I have always had this soft corner for aged people and it always breaks my heart to see them tottering on a busy roadside, trying to get about alone with no one to help them along. I will never forget this one incident when I was returning back from Johannesburg to Mumbai after a office convention and we had a long stopover at Dubai airport before our flight back to Mumbai. We were whiling our time at one of the many food courts there and happened to notice this elderly Indian couple sitting a table not too far off. The old gentleman was slowly making his way to the counter at one of the food stalls. It was pretty evident that they were travelling alone and were also on a stopover just like us. While all of us felt a little sad at seeing them travelling alone, there was with us this soft-hearted friend of mine (who I had barely known then but is now one of my closest friends) who could just not bear it and actually walked over to them and started chatting with them. They turned out to be a gentle couple who were on their way to their son who was settled in the US or Canada. Their son would be waiting to receive them as soon as they disembarked after the long flight over the Atlantic. We all were very much relieved at what now promised to be a happy ending. 

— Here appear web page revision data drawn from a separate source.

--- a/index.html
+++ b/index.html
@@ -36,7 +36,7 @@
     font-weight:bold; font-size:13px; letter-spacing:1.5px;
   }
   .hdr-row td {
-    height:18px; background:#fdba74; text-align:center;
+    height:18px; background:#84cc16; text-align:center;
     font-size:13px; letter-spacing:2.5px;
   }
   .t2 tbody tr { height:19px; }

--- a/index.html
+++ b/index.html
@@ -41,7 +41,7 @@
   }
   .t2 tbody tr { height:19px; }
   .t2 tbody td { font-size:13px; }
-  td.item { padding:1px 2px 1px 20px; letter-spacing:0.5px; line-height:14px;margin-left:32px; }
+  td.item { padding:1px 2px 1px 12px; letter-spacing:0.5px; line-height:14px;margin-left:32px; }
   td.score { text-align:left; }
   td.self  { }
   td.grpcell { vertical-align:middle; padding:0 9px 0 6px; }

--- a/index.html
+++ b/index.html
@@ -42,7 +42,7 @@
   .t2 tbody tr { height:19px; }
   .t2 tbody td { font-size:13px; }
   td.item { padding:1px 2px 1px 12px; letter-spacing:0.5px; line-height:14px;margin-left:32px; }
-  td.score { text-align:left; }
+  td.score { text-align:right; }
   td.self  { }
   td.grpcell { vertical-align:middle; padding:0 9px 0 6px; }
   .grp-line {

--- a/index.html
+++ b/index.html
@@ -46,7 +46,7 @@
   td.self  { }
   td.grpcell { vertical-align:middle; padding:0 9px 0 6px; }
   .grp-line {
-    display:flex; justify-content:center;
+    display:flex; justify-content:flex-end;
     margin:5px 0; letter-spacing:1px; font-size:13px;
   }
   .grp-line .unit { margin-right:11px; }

Coming back to the Mumbai local train and this other old lady, she made her way through the compartment collecting a small number of coins before she reached my side of the coach. By now, we were approaching Lower Parel where I would be getting off. To say my heart was at this moment breaking into a million pieces would still be an understatement. I could not stop myself giving some money to the lady but I did not feel any satisfaction from the act, I just felt broken. So she managed to collect a small sum of money here, mine included. But what help would that be even in the short term? The city we live is not kind to homeless, poor people and even less to those who have the added “stigma” of being elderly. What kind of a life must this old lady living on a day to day basis? Even the basic necessities that we all take for granted so easily are nowhere in sight for people like her. Getting through each day without mishap must be such a struggle. Thinking about the sheer misery that these people face makes our so called problems of plenty pale in significance and seem extremely trivial, materialistic and a sham.

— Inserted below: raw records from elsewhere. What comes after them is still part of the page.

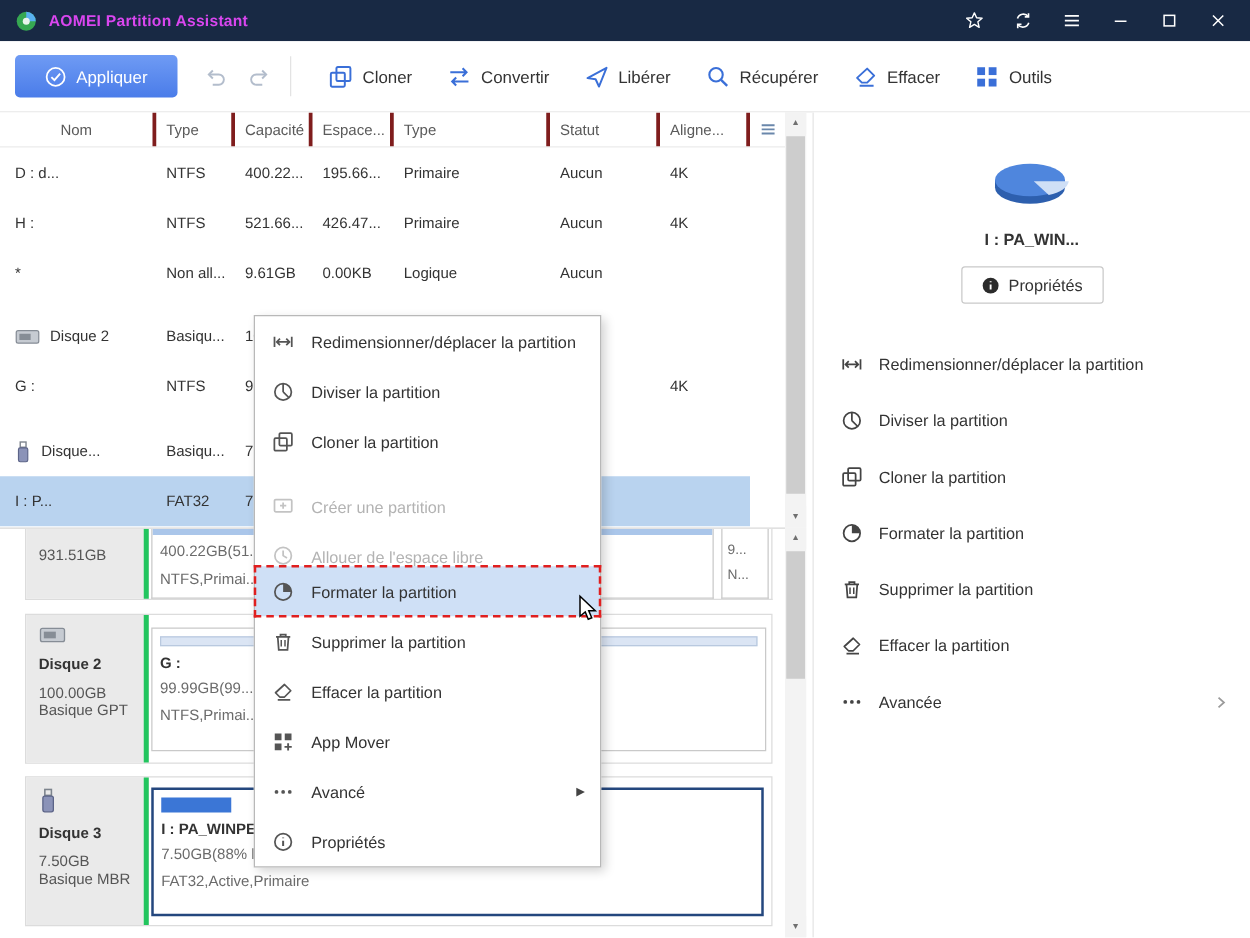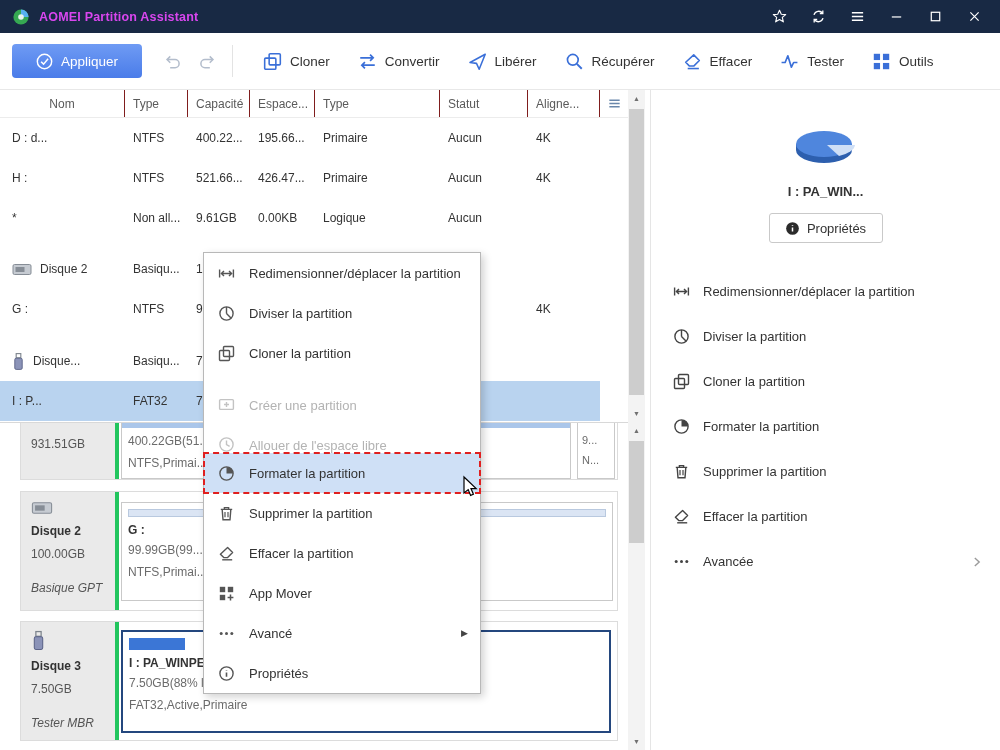--- a/index.html
+++ b/index.html
@@ -307,12 +307,6 @@
   </button>
   <button class="tb-btn">
     <svg class="ic">
-        <use href="#i-test"></use>
-      </svg>
-    <span>Tester</span>
-  </button>
-  <button class="tb-btn">
-    <svg class="ic">
         <use href="#i-tools"></use>
       </svg>
     <span>Outils</span>

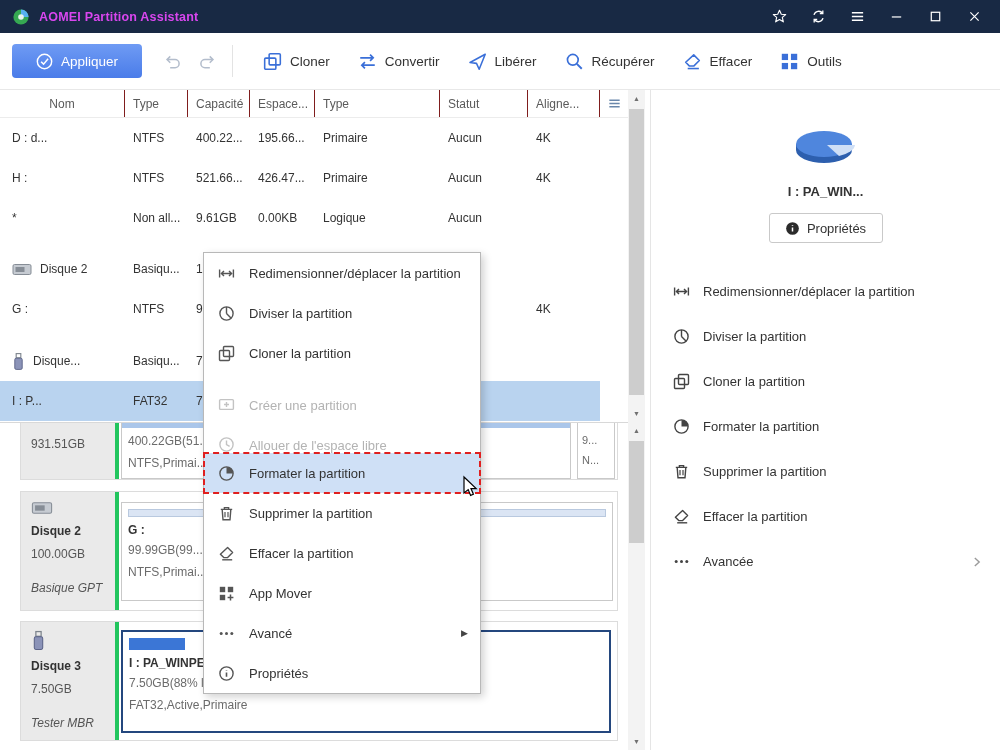--- a/index.html
+++ b/index.html
@@ -27,7 +27,7 @@
   
   .upper { position:absolute; top:90px; left:0; width:628px; height:332px; background:#fff; overflow:hidden; }
   .thead { position:absolute; top:0; left:0; width:628px; height:28px; display:flex; align-items:stretch; color:#5a5a5a; font-size:12px; border-bottom:1px solid #ececec; }
-  .th { display:flex; align-items:center; padding-left:8px; border-right:1px solid #7f1d1d; overflow:hidden; white-space:nowrap; }
+  .th { display:flex; align-items:center; padding-left:8px; border-right:3px solid #7f1d1d; overflow:hidden; white-space:nowrap; }
   .th.c-nom { justify-content:center; padding-left:0; }
   .th-icon { display:flex; align-items:center; justify-content:center; flex:1; color:#6a87ab; }
   .c-nom { width:125px; }

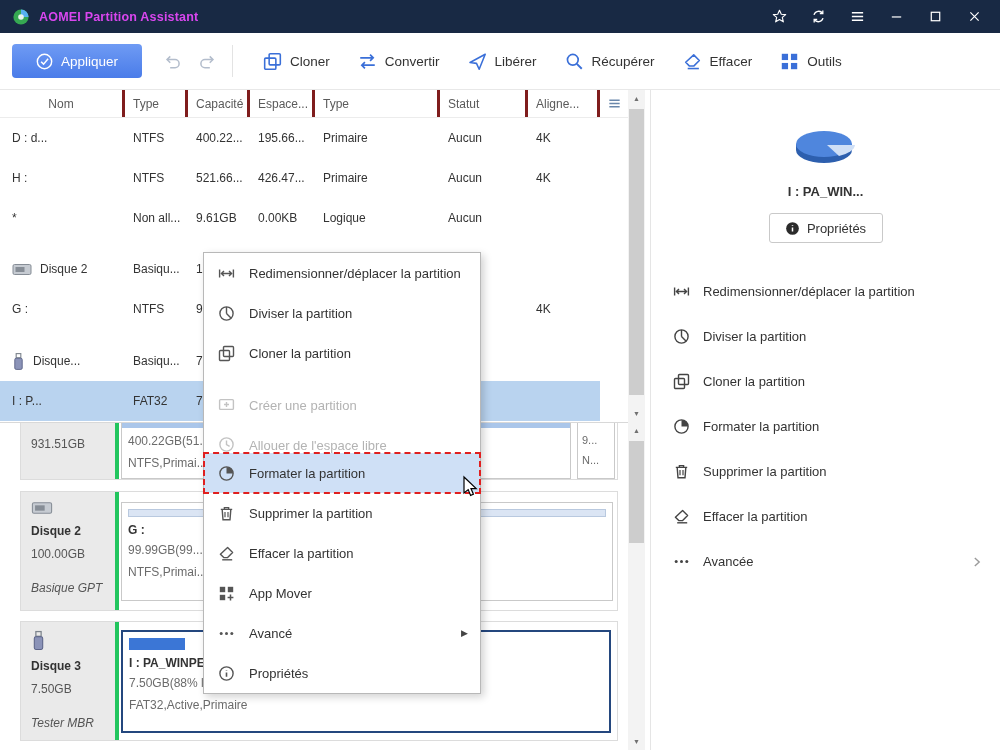--- a/index.html
+++ b/index.html
@@ -63,7 +63,7 @@
   .block1 .block-left { padding-top:5px; }
   .bl-name { font-weight:bold; color:#333; margin-top:8px; }
   .bl-size { margin-top:9px; }
-  .bl-style { margin-top:20px;font-style:italic; }
+  .bl-style { margin-top:0; }
   .disk-ic { width:22px; height:16px; }
   .usb-ic { width:15px; height:21px; }
   .part-area { flex:1; position:relative; }

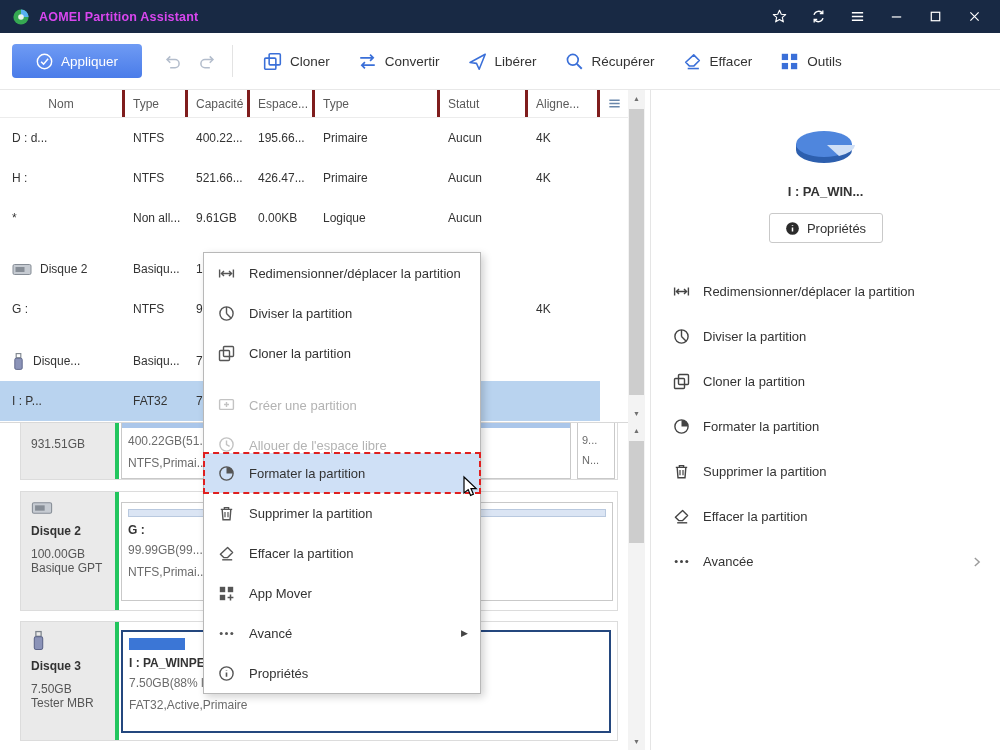--- a/index.html
+++ b/index.html
@@ -455,7 +455,7 @@
         </svg>
       <div class="bl-name">Disque 3</div>
       <div class="bl-size">7.50GB</div>
-      <div class="bl-style">Tester MBR</div>
+      <div class="bl-style">Basique MBR</div>
     </div>
     <div class="part-area">
       <div class="pbox selected" style="left:2px;top:8px;width:490px;height:103px">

It was with such dismal thoughts crowding my mind and a heart heavy with the sense of helplessness that I got off the train at Lower Parel that day. What can I do to make a difference with not just the sole intent of bringing peace to my own guilty heart of being able to lead a charmed life when there were so many human beings who can’t even live like humans? What can anybody do? Even now, I can still see that old, withered face, murmuring her gratitude and blessings, the eyes mirroring their acceptance and resignation to her state and even then a sense of calm reflecting on it. What can I do? 

1 comment:

Sibesh Sen said...

If people just started feeling the way you do, doing just the way you did in your little way, surely some larger doors would open up for the old and lonely.